Les menus présidentiels
Après un article sur les menus de mariage attardons-nous, entre les deux tours de l'élection présidentielle, sur les menus produits pour le chef de l'Etat et ses hôtes.
Palais illuminé pour la présence de Georges V, roi d'Angleterre,
photographie de presse, Agence Rol, 1918.
Menu du dîner offert à George V le 21 avril 1914 au Palais de l'Elysée, allégorie de l'Entente cordiale, et
Georges V et Raymond Poincarré en calèche le même jour, photographie de presse, Agence Rol, 1914.
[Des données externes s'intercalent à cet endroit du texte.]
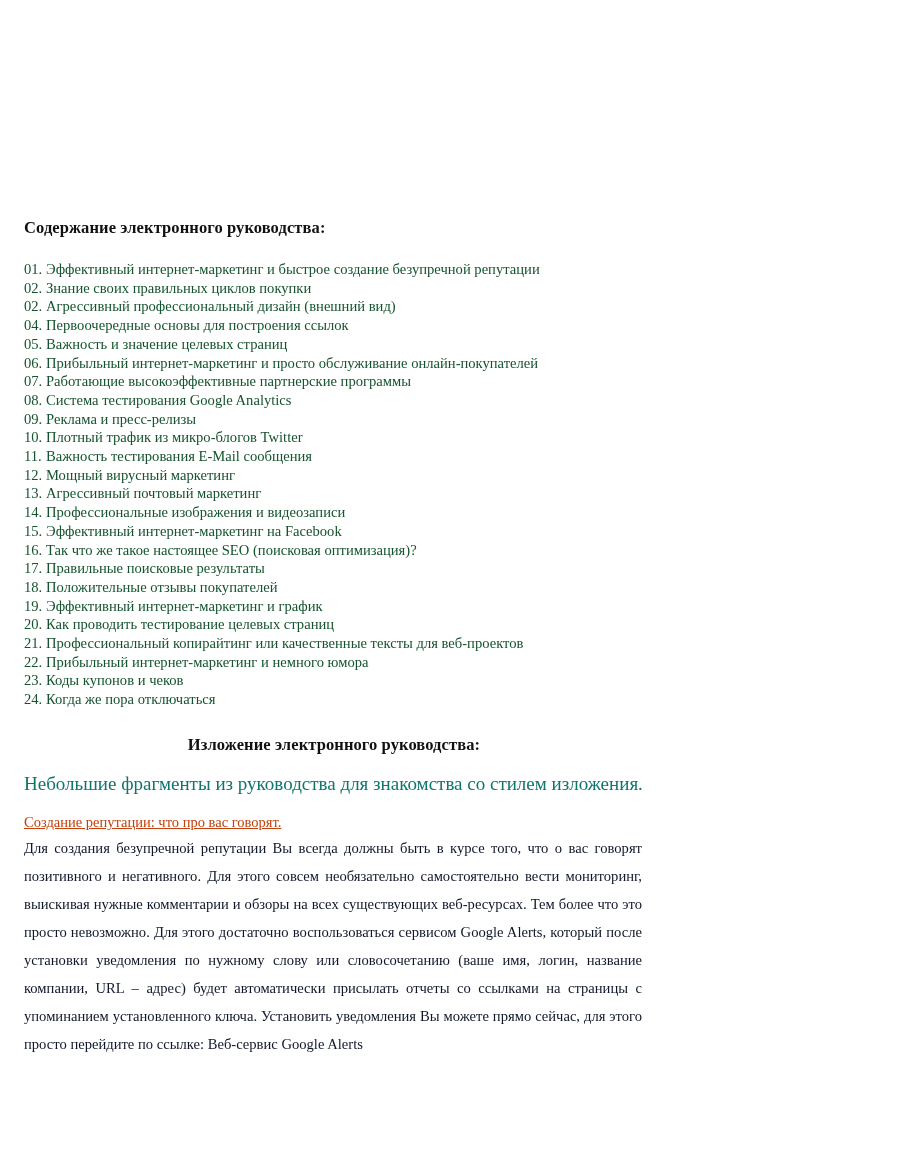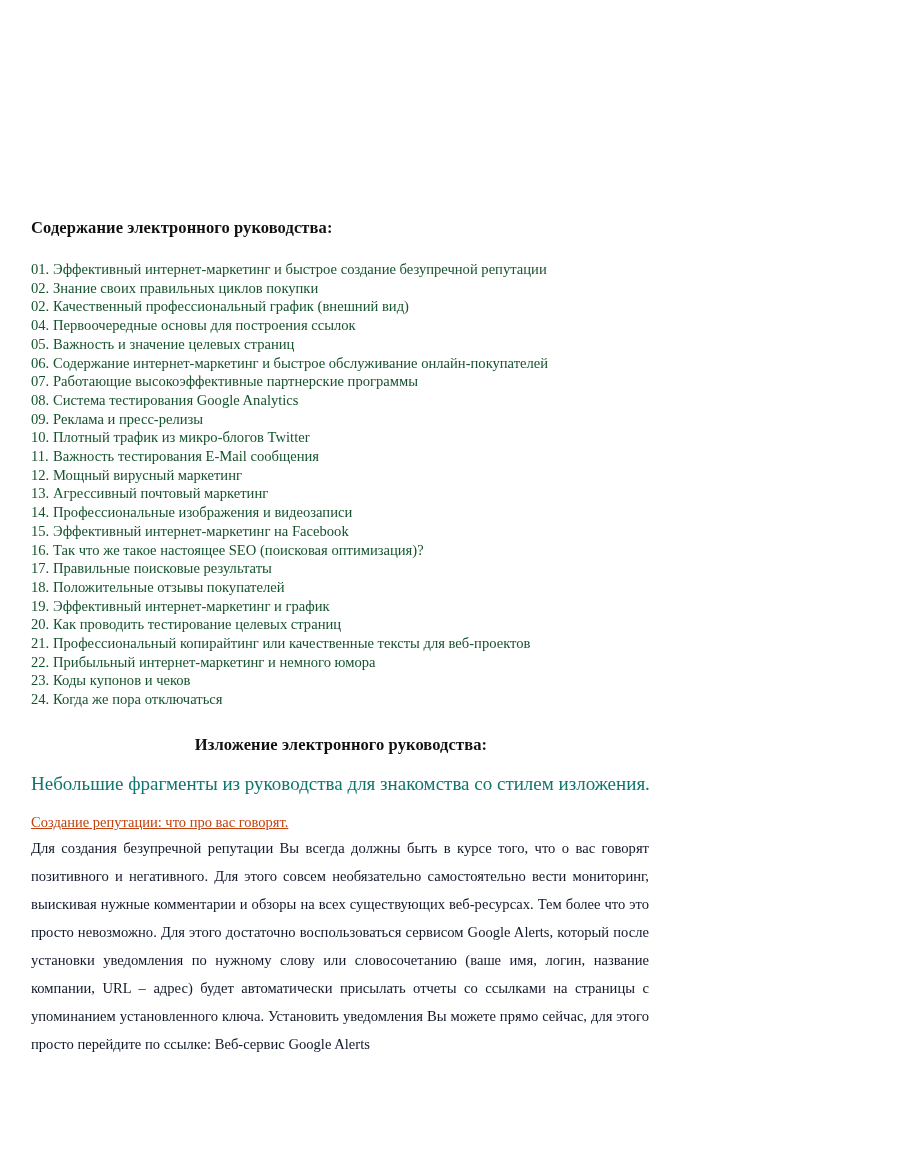--- a/index.html
+++ b/index.html
@@ -26,7 +26,7 @@
   }
   .doc-body {
     width: 620px;
-    margin: 0 auto 0 7px;
+    margin: 0 auto 0 0;
     padding-left: 0;
   }
   h2.section-title {

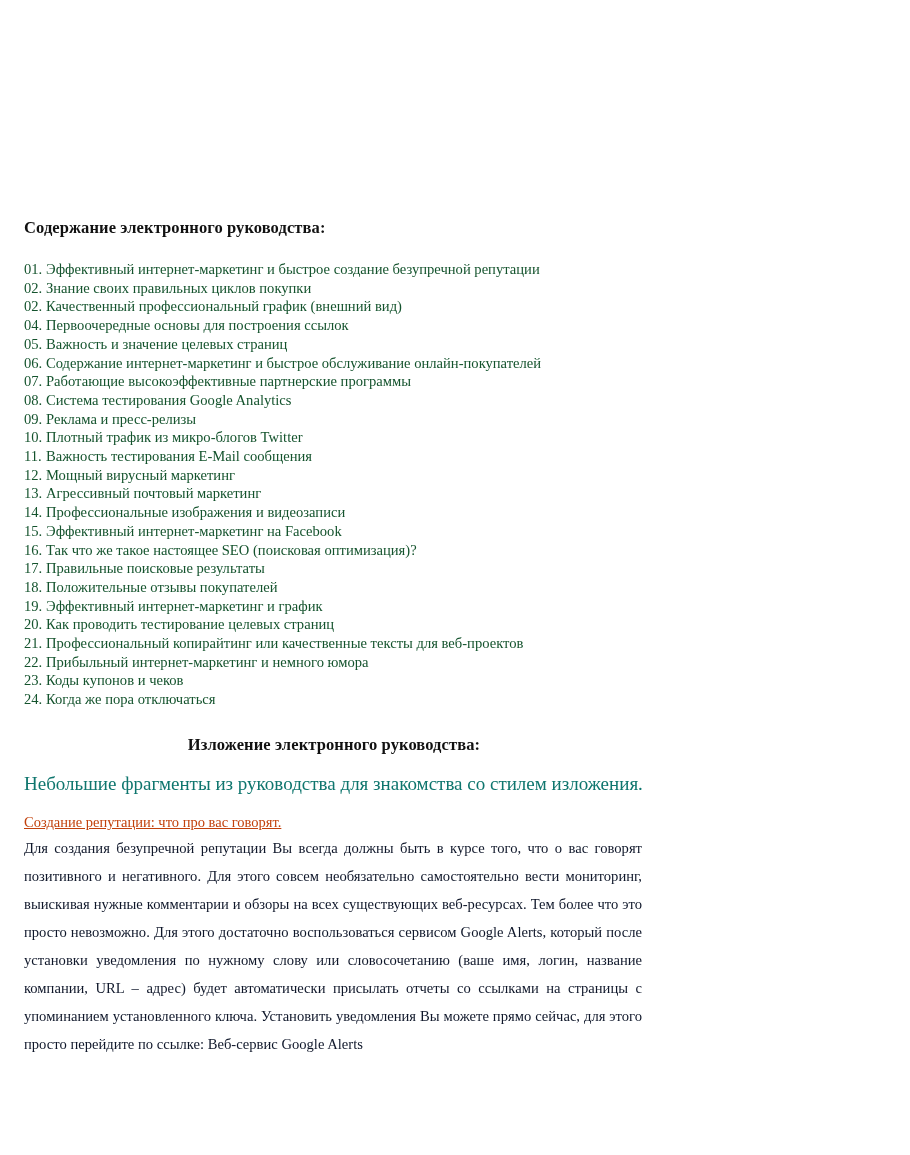--- a/index.html
+++ b/index.html
@@ -90,7 +90,7 @@
     <ol class="toc">
       <li><span class="toc-num">01.</span><span>Эффективный интернет-маркетинг и быстрое создание безупречной репутации</span></li>
       <li><span class="toc-num">02.</span><span>Знание своих правильных циклов покупки</span></li>
-      <li><span class="toc-num">02.</span><span>Качественный профессиональный график (внешний вид)</span></li>
+      <li><span class="toc-num">02.</span><span>Агрессивный профессиональный дизайн (внешний вид)</span></li>
       <li><span class="toc-num">04.</span><span>Первоочередные основы для построения ссылок</span></li>
       <li><span class="toc-num">05.</span><span>Важность и значение целевых страниц</span></li>
       <li><span class="toc-num">06.</span><span>Содержание интернет-маркетинг и быстрое обслуживание онлайн-покупателей</span></li>

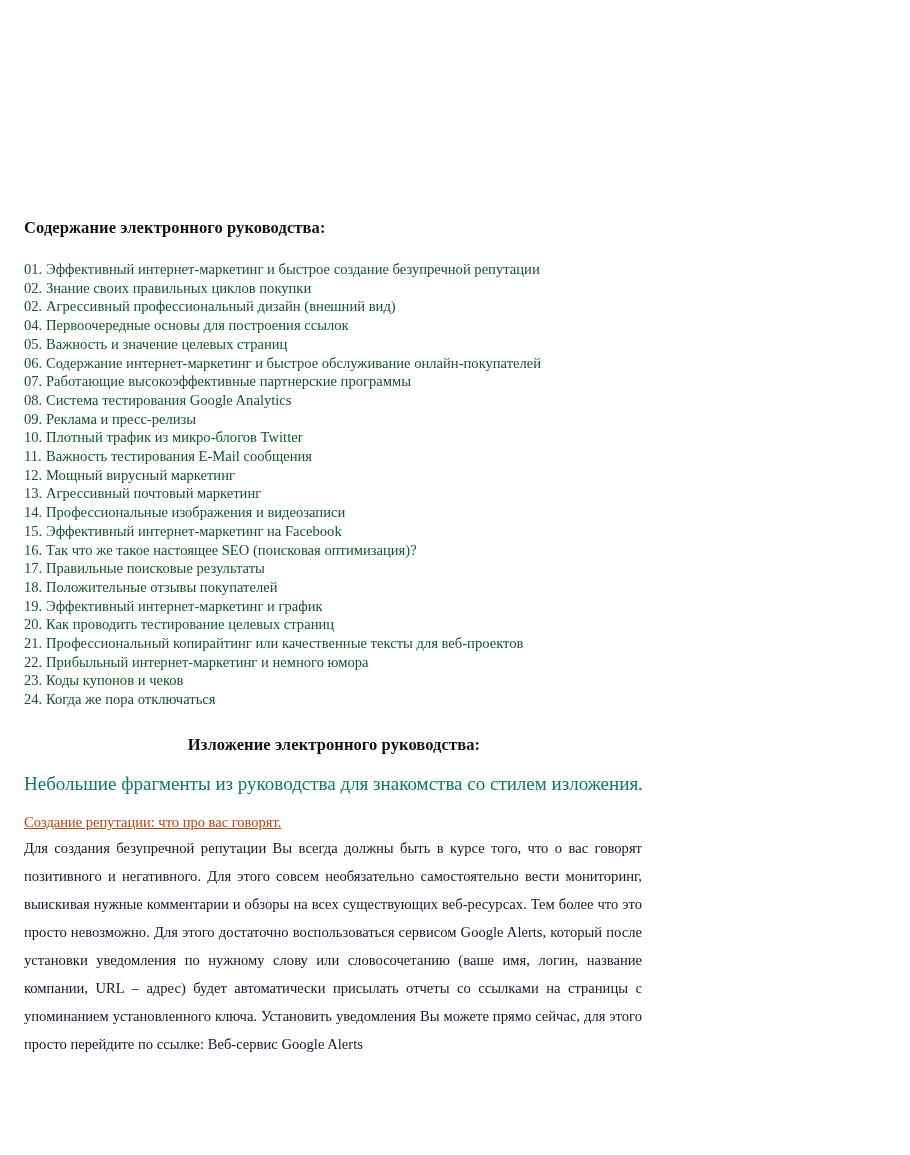--- a/index.html
+++ b/index.html
@@ -93,7 +93,7 @@
       <li><span class="toc-num">02.</span><span>Агрессивный профессиональный дизайн (внешний вид)</span></li>
       <li><span class="toc-num">04.</span><span>Первоочередные основы для построения ссылок</span></li>
       <li><span class="toc-num">05.</span><span>Важность и значение целевых страниц</span></li>
-      <li><span class="toc-num">06.</span><span>Содержание интернет-маркетинг и быстрое обслуживание онлайн-покупателей</span></li>
+      <li><span class="toc-num">06.</span><span>Прибыльный интернет-маркетинг и просто обслуживание онлайн-покупателей</span></li>
       <li><span class="toc-num">07.</span><span>Работающие высокоэффективные партнерские программы</span></li>
       <li><span class="toc-num">08.</span><span>Система тестирования Google Analytics</span></li>
       <li><span class="toc-num">09.</span><span>Реклама и пресс-релизы</span></li>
La collection de la bibliothèque municipale de Dijon comprend de nombreux menus de repas donnés par mais aussi pour des présidents en exercice. Parmi eux, on compte 117 souvenirs de réceptions ayant eu lieu dans les palais présidentiels, à l'Elysée surtout bien sûr, mais aussi à Versailles, Rambouillet, Marigny, Chambord, Champs, dans les préfectures ou encore à l'étranger. A cela s'ajoutent les toutes dernières entrées de l'année : 23 menus François Mitterrand, 10 menus François Hollande, 2 menus Valéry Giscard d'Estaing et 1 menu Nicolas Sarkozy.
Gaston Doumergue au Palais de l'Elysée, photographie de presse, Agence Rol, 1921
et le menu du déjeuner qui lui a été servi le 5 juillet 1924 au Palais de l'Elysée.
Parmi ces repas, certains sont de grandes réceptions officielles, les dîners d'Etat, aux hôtes parfois prestigieux, et d'autres sont les petits cartons de déjeuners privés, simplement ornés du chiffre du président, comme ci-dessus.
Seize chefs d'Etat sont représentés, les plus nombreux étant Valéry Giscard d'Estaing (36 menus), François Mitterrand (29), Charles de Gaulle (18), Albert Lebrun et Georges Pompidou (11 chacun). La plupart des menus sont des achats même si certains étaient conservés dans la collection d'origine ou y sont entrés grâce à des dons. Le plus ancien date de 1903 (Emile Loubet recevait Victor-Emmanuel III), le plus récent du 11 avril 2017 (François Hollande recevait le président de la République de Guinée Alpha Condé lors d'un dîner d'Etat).
Représentatif de la grandeur du pays, événement à la fois diplomatique et gastronomique, le dîner d'Etat se doit d'impressionner et de faire plaisir à travers les mets et les vins les plus réputés.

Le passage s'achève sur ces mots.